PD Disaggregation#

PD Disaggregation separates Prefill and Decode workers in SGLang rollout. This is especially useful for multi-turn, long-context, and agentic RL workloads where prompt processing and token generation have very different compute and memory profiles.

When to Use#

Use PD Disaggregation when:

  • rollout contexts are long or grow across turns;

  • decode dominates rollout time;

  • prefix-cache locality matters for multi-turn sessions;

  • prefill and decode need different TP, memory, or runtime settings;

  • you want an SGLang serving topology that is closer to production serving rather than a single uniform inference group.

For short single-turn tasks, the default regular SGLang engine layout is usually simpler.

Configuration Paths#

slime supports two ways to configure PD.

Simple Path: --prefill-num-servers#

For a single actor model with a simple PD layout, set:

--prefill-num-servers 1

This is the lightweight path used by simple scripts. It is convenient when you only need to split prefill/decode without tuning each group separately.
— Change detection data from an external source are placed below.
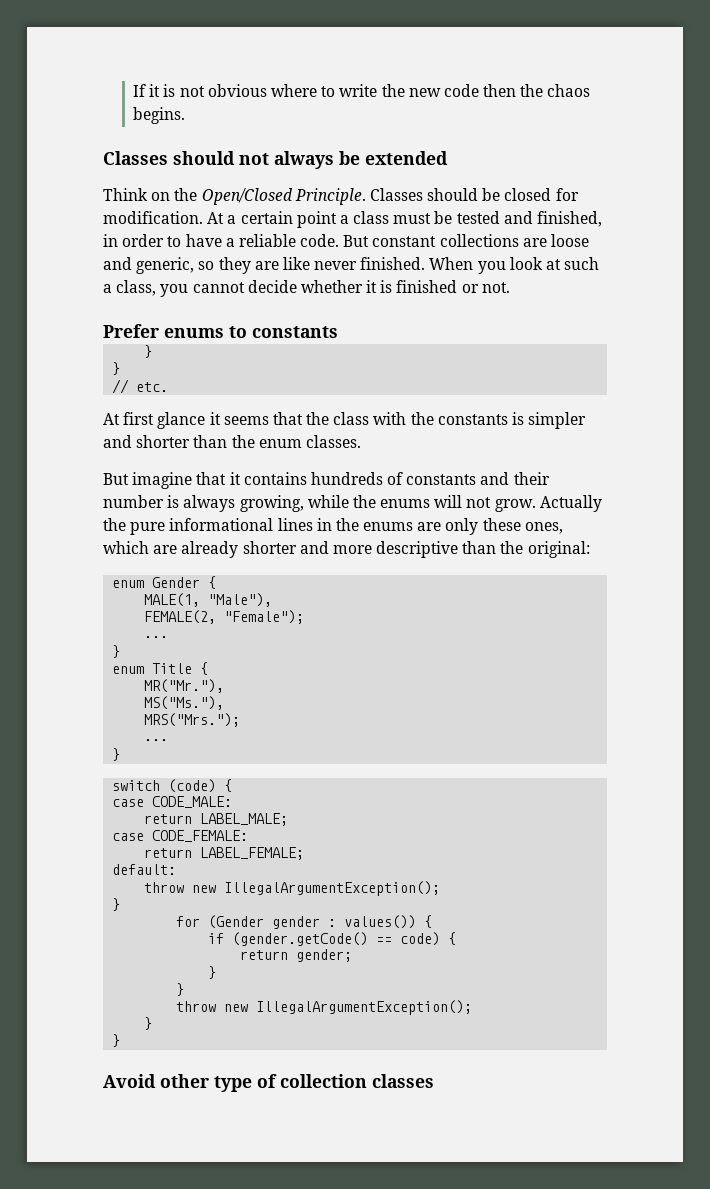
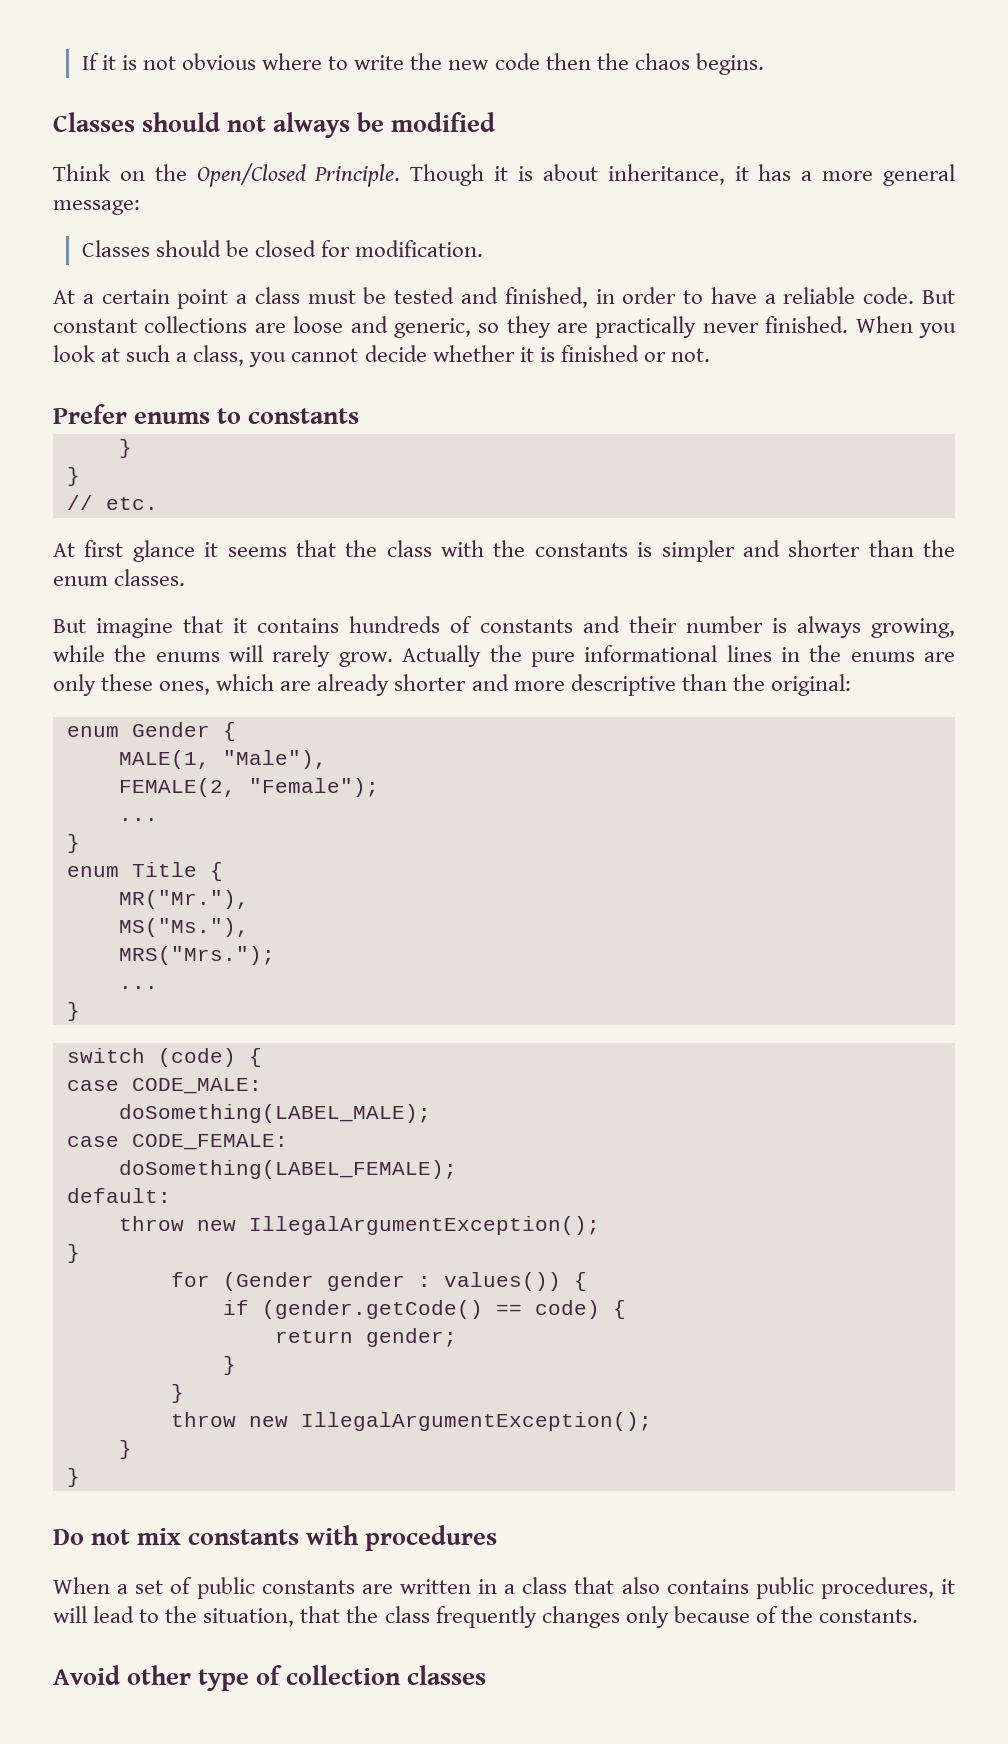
[365,151,448,165] extended -> [391,112,496,132] modified
(366, 196) none -> [410,164,955,186] [53,200,140,215] Though it is about inheritance, it has a more general message: //
(203, 217) none -> (484, 248) //
[282,257,310,270] like -> [595,316,697,338] practically
[466,497,492,508] not -> [272,645,331,667] rarely
[144,813,289,826] return LABEL_MALE; -> [118,1104,431,1123] doSomething(LABEL_MALE);
[144,847,305,860] return LABEL_FEMALE; -> [118,1160,457,1179] doSomething(LABEL_FEMALE);
(121, 1040) none -> [53,1525,498,1551] [53,1577,955,1599] [53,1606,919,1628] // Do not mix constants with procedures // When a set of public constants are written in a class that also contains public procedures, it will lead to the situation, that the class frequently changes only because of the constants.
Advanced Path: --sglang-config#

For production rollout topologies, use SGLang Config. It lets you configure prefill and decode groups independently, and can also express EPD-style layouts, heterogeneous server groups, multi-model serving, and per-group SGLang overrides.

Example:

sglang:
  - name: actor
    update_weights: true
    server_groups:
      - worker_type: prefill
        num_gpus: 4
        num_gpus_per_engine: 2
        overrides:
          chunked_prefill_size: 8192
      - worker_type: decode
        num_gpus: 12
        num_gpus_per_engine: 4
        overrides:
          mem_fraction_static: 0.88

Launch with:

python train.py \
  --sglang-config sglang_pd.yaml \
  --rollout-num-gpus 16 \
  ...

Why This Matters for RL#

RL rollout is often not a uniform batch of short completions. Agentic and verifier-based workloads commonly have:

  • long prompts from tool/environment history;

  • multiple turns per sample;

  • long-tail decode latency;

  • session-local prefix cache opportunities;

  • different resource needs for actor, reference, reward, or judge models.

PD lets slime keep the training loop unchanged while using a rollout topology that matches the actual serving workload.

Operational Notes#

  • For new complex deployments, prefer --sglang-config over --prefill-num-servers.

  • Use router session affinity for multi-turn agents so turns from the same sample can reuse prefix cache. See Session-Affinity Routing.

  • Keep --rollout-num-gpus equal to the total GPUs described by the SGLang config.

  • Do not mix regular workers with prefill/decode workers inside the same model entry.

  • Tune prefill and decode TP separately when prompt processing and token generation have different bottlenecks.